Most indicator stocks have maintained very bullish charts. Although some have pulled back with the overall market, they look near likely rebound points and have fallen to or near oversold levels.
Several constituents that turned higher in a “V” rebound stalled or pulled back somewhat during the recent pullback on the indexes, but it seems possible these rebounds could continue.
Several of the constituents continued in bullish runs in the recent pullback. There were 26 constituents that finished the week trading less than 1% from 52 week highs, down from 39 in the previous week. Both of these time periods included two constituents that are in the midst of being acquired and are trading near the proposed acquisition price with the recent trading range being less than 1% of their 52 week highs: LSI Corp (LSI) and Beam Inc. (BEAM) and this week’s data includes Allergan, Inc. (AGN) that was offered a buyout during the trading week.
Many of the stocks that fell during the past week have reached appealing price levels.
Friday’s close saw 232 (46.40%) of the constituents finish the week with gains, one (0.20%) finished unchanged and 267 (53.40%) saw losses.
The weekly price change shows that stocks with a share price over $100 continue to perform below their lower priced peers. Based on the 89 constituents that finished with share prices over $100 a week ago, the average loss was 1.12% and five finished the week below the $100 threshold. Only 33 (37.07%) finished with gains. The 89 or 17.80% of the index accounted for 84.12% of the total even weighted dollar loss on the index during the past week.

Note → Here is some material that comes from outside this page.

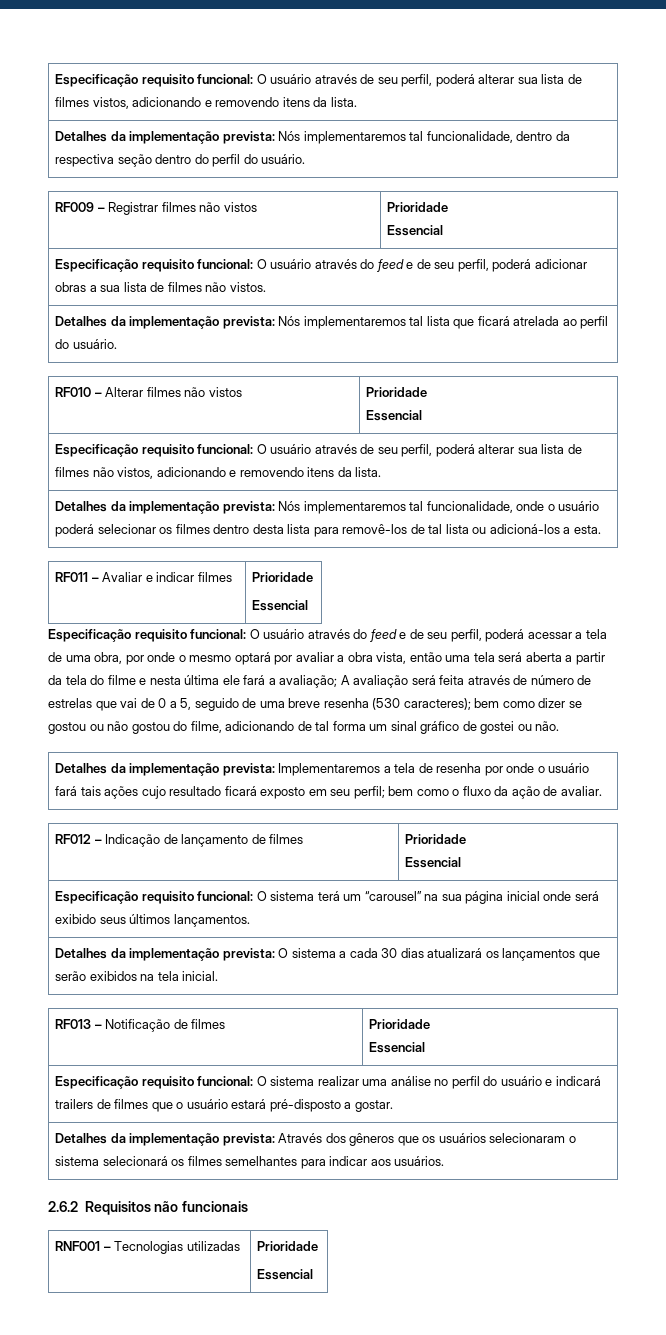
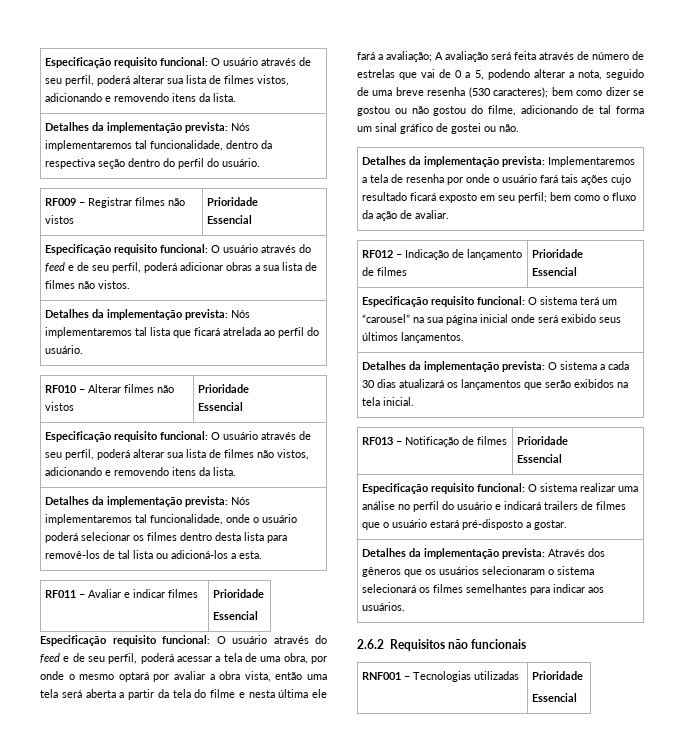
- A avaliação será feita através de número de estrelas que vai de 0 a 5, seguido de uma breve resenha (530 caracteres);
+ A avaliação será feita através de número de estrelas que vai de 0 a 5, podendo alterar a nota, seguido de uma breve resenha (530 caracteres);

In comparison, the 411 constituents that had share prices under $100 a week ago had an average loss of 0.16% in the past week. There were 199 (48.42%) that finished the week higher and two finished the week above the $100 threshold. Representing 82.20% of the index, they accounted for only 15.88% of the total even weighted dollar loss on the index during the past week.
The largest dollar loss by a stock trading above $100 for the week was seen in Priceline.com (PLCN) at $51.12 or 4.23%. That drop in price was almost 145% higher than the total loss seen in stocks trading under $100. The largest loss by a stock trading under $100 was seen in Trip Advisors (TRIP) which shed $8.29 or 9.68%. Ten constituent stocks that finished the prior week at $100 or more had larger dollar losses than Trip Advisor did.
For the second week in a row the largest weekly percentage drop by a constituent was seen in Intuitive Surgical (ISRG) that finished $45.62 lower shedding 11.07%. Two other stocks trading above $100 shared in the top ten weekly drops; Amazon shed $21.06 or 6.49% and Netflix (NFLX) dropped $21.99 or 6.84%. Although Netflix beat earnings expectations in its most recent report, potential earnings problems in Amazon and Netflix were pointed out in an earlier article.
Two of the stocks that were trading above $100 finished in the top ten performers for the week. Allergan, Inc. (AGN) had the largest percentage increase with a price jump of $34.23, or 25.56% above that of the previous week. The large increase in Allergan was due to a buyout offer by Pershing Square Capital Management and Quebec based Valeant Pharmaceuticals. The other stock in the top ten trading above $100 was Apple (AAPL) which rose $47 or 8.95%. The increase in Apple shares was partially due to an announced 7 for 1 stock split but was undoubted aided by an earnings beat, an upbeat earnings report, a dividend increase and a planned increase in share repurchases.
Not all stocks over $100 fared poorly, and some are reasonably priced with future earnings that could continue to push these stocks higher. It does seem possible that many of the higher share priced stocks might not rise as fast compared to stocks evenly priced to earnings trading at lower prices. The data over the past three weeks continues to seem to support this possibility.
Although the indicators featured in these articles are not always correct, they have been many times and being so they are worth reading about and taking note of.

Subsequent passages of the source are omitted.